Statement by William Daley.
Re: Online commerce, Dept. of Commerce data, and privacy.
Date: February 5, 1999.
Source: U.S. Department of Commerce.
Secretary of Commerce William M. Daley
Press Conference on E-Commerce
February 5, 1999
[As Prepared For Delivery]
This past year, we saw e-shopping come of age. So, today, I want to place what happened over the holidays in context and forecast where we see things headed. And I want to outline some very important policy concerns to keep the Internet revolution on track.
Let me start with some numbers. From your news reporting, you know that many private firms have been releasing on-line retail sales estimates. On-line retail sales in 1997 ranged from $2.2 billion to $4.3 billion. That comes to a $3 billion average for 1997.
When I issued the Commerce Department's e-commerce report last year, it projected sales would double for the next several years. Some believed that was outlandish. Now the results are in. And it turns out, last year's projections were conservative.

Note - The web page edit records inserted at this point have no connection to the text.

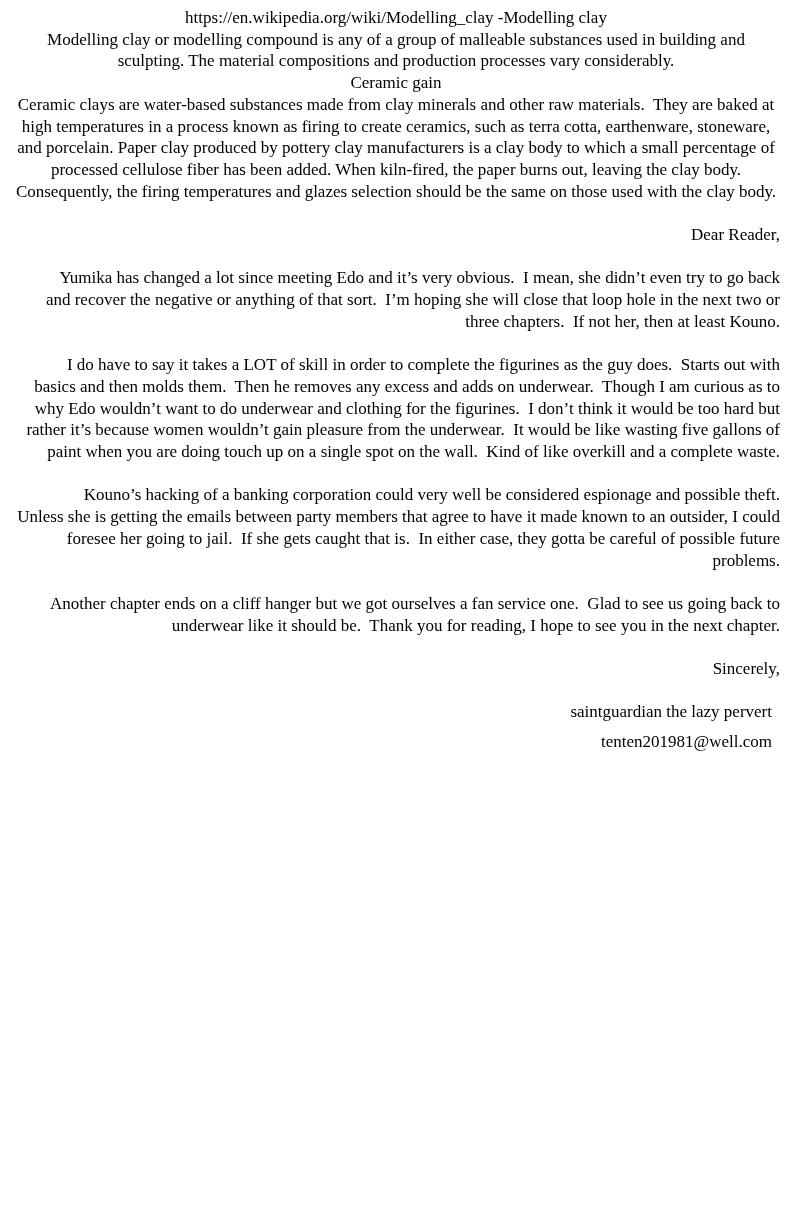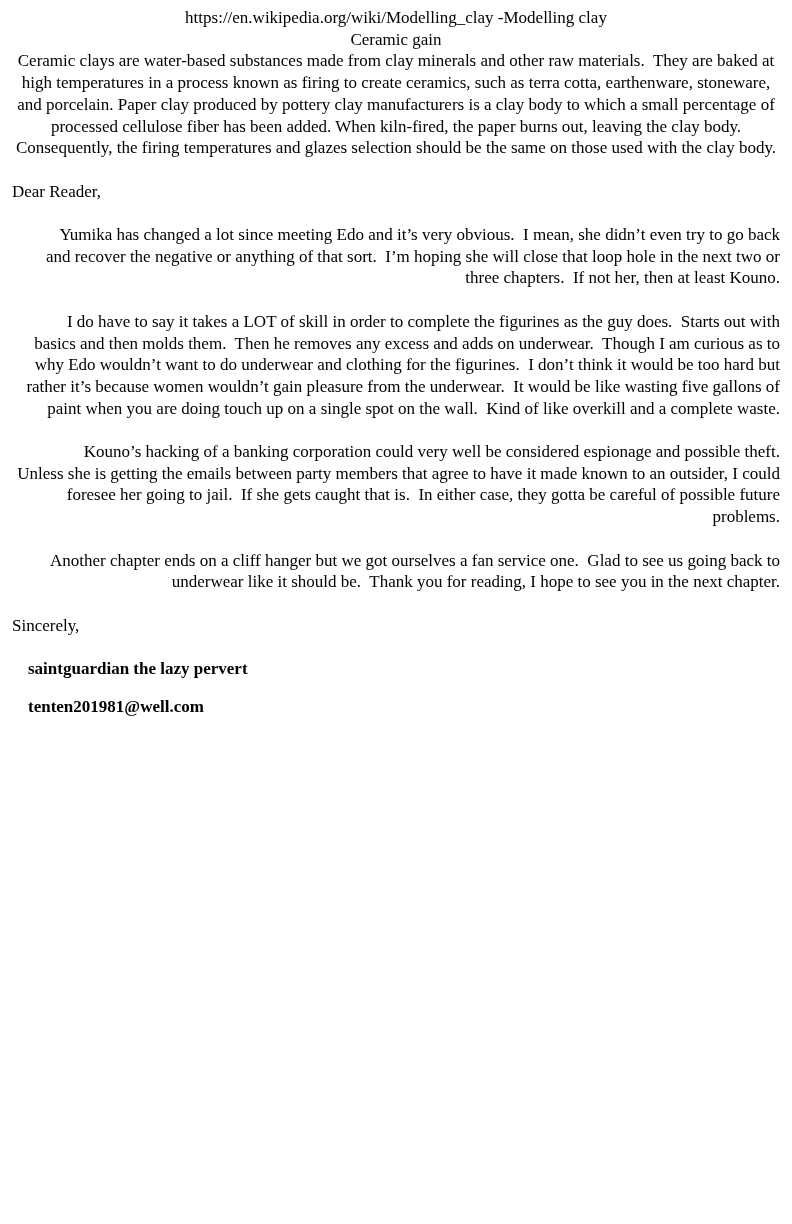"Modelling clay or modelling compound" p { html: none -> <p>Modelling clay or modelling compound is any of a group of malleable substances used in building and sculpting. The material compositions and production processes vary considerably.</p> }
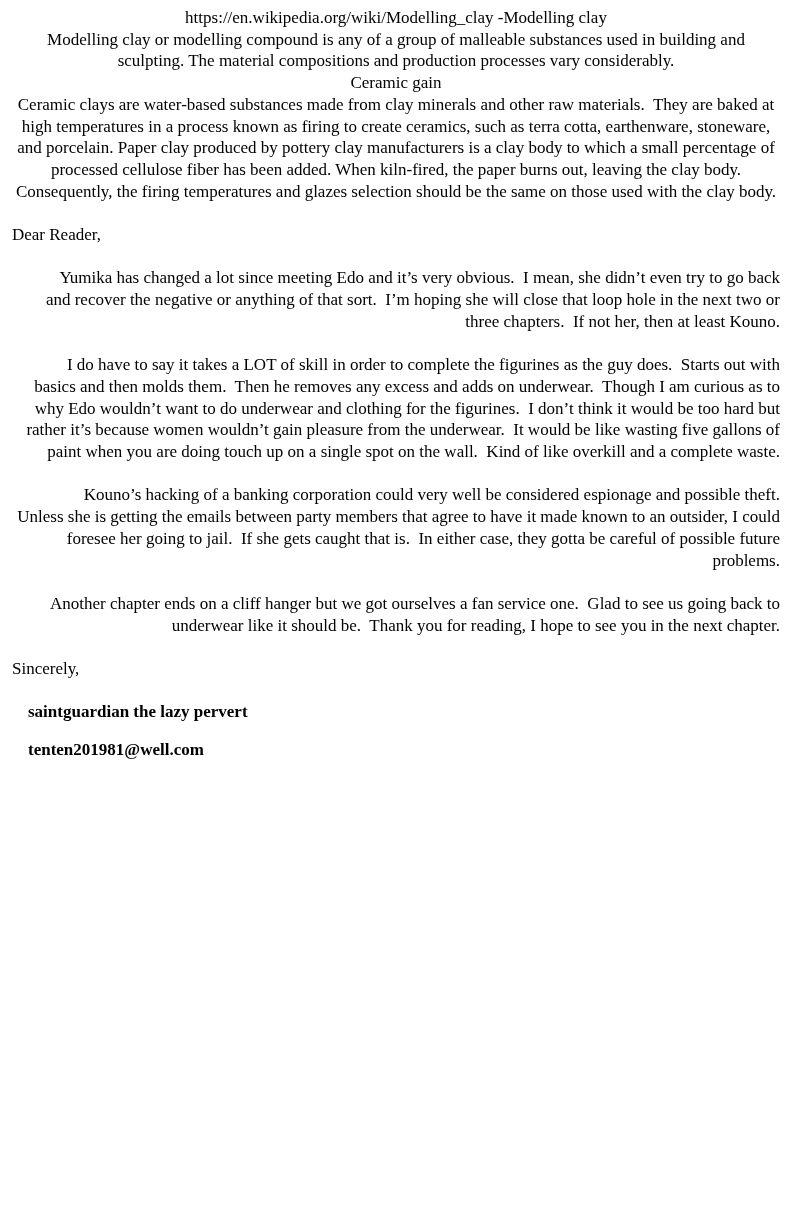"Dear Reader," .one-line-gap { text-align: none -> right }
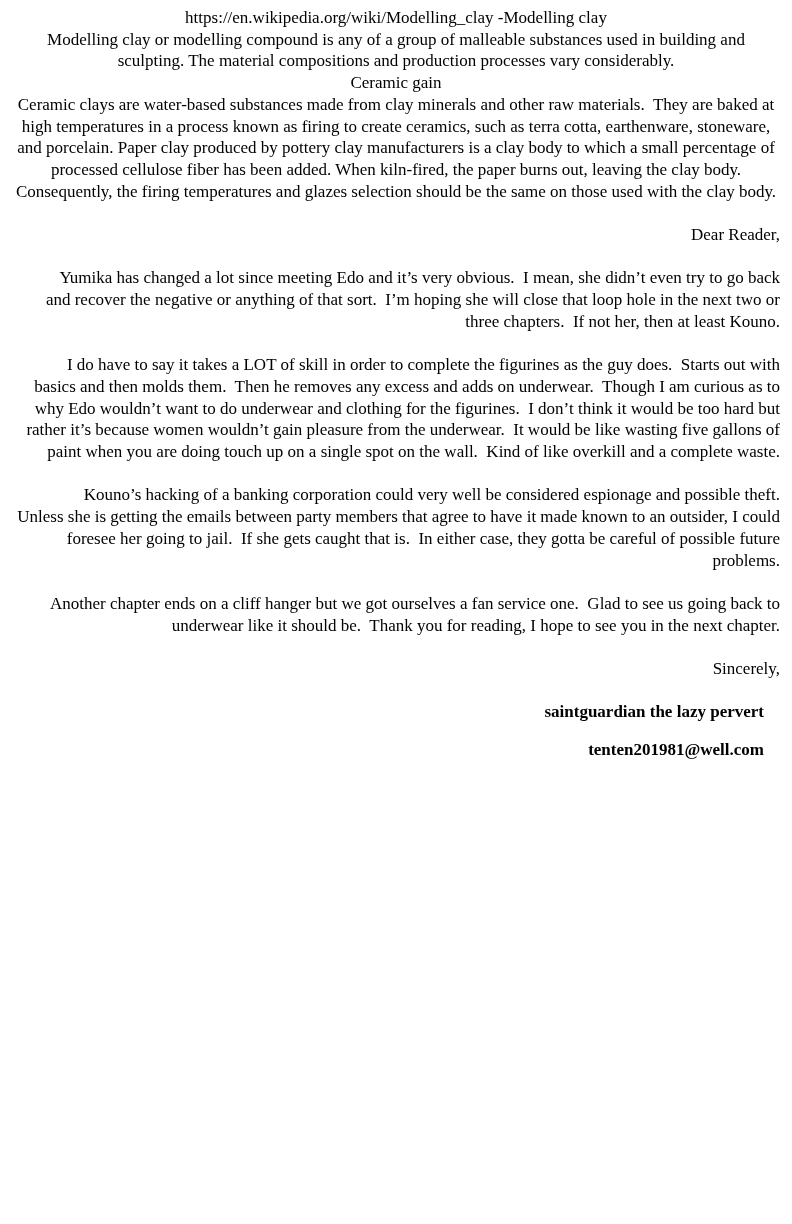"saintguardian the lazy pervert" .signature-block p { font-weight: bold -> none; margin: 16px -> 8px }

In 1998, on-line sales ranged from $7.4 billion to a high of $13 billion. The average in 1998 was $9 billion.
So, we have jumped from an average of $3 billion in 1997, to $9 billion last year. That is not a doubling -- but a tripling. Granted this is just a one year increase. And granted, it is a fraction -- less than 1 percent -- of total retail sales. But can you imagine if the rest of the economy tripled every year?
And this sharp upward trend is expected to continue. Between 1998 and 2000, sales are projected to triple again. So by the year 2000, retailing on the Internet will be a $30 billion business.
Last year, the sole projection that sales would reach the $30 billion range seemed to be in the stratosphere. Now, it has become a consensus.
We are seeing the early dot.com companies being joined by major retailers expanding . And small businesses are flocking to the web. In fact, since 1997, the percentage of retailers with websites has more than tripled -- from 12 percent to 39 percent.
For any business, large or small, not to have an e-commerce strategy is a big mistake. Transaction costs are lower; companies can reach a wider audience; they can better manage their inventory; and let's face it: consumers are hungry for it.
As e-tailing takes off, retailers, manufacturers, and investors will have a need for ever more accurate statistics. We in government, and you as journalists, obviously have that need, also. So do the private sector people who have been putting out these estimates.
So, I am pleased to announce that our Census Bureau will begin to track e-commerce separately in our annual retail survey. Until now, it has been lumped together with catalog sales. The new on-line shopping numbers for 1998 and 1999 will be available in mid-2000.
Of course, sales will not keep going up if businesses fail to act responsibly. Consumers have to feel as comfortable doing business in cyberspace as they do on Main Street. Right now, they do not -- for two main reasons.
First, many are concerned about privacy. Eighty-six percent of Net users who buy products and services are concerned about threats to their personal privacy -- with more than half very concerned. If 86 percent of Americans can agree on something, you know this is a serious matter.
And they will stop shopping if their private data is abused. Chairman Pitofsky and I have asked businesses to step up to the plate on this issue and to regulate themselves. It has taken some prodding.
But I can report today that we are seeing some positive developments. The OnLine Privacy Alliance has signed up more than 80 companies and associations. These companies have adopted strong privacy protection principles, and are committed to enforcing them through an independent third party.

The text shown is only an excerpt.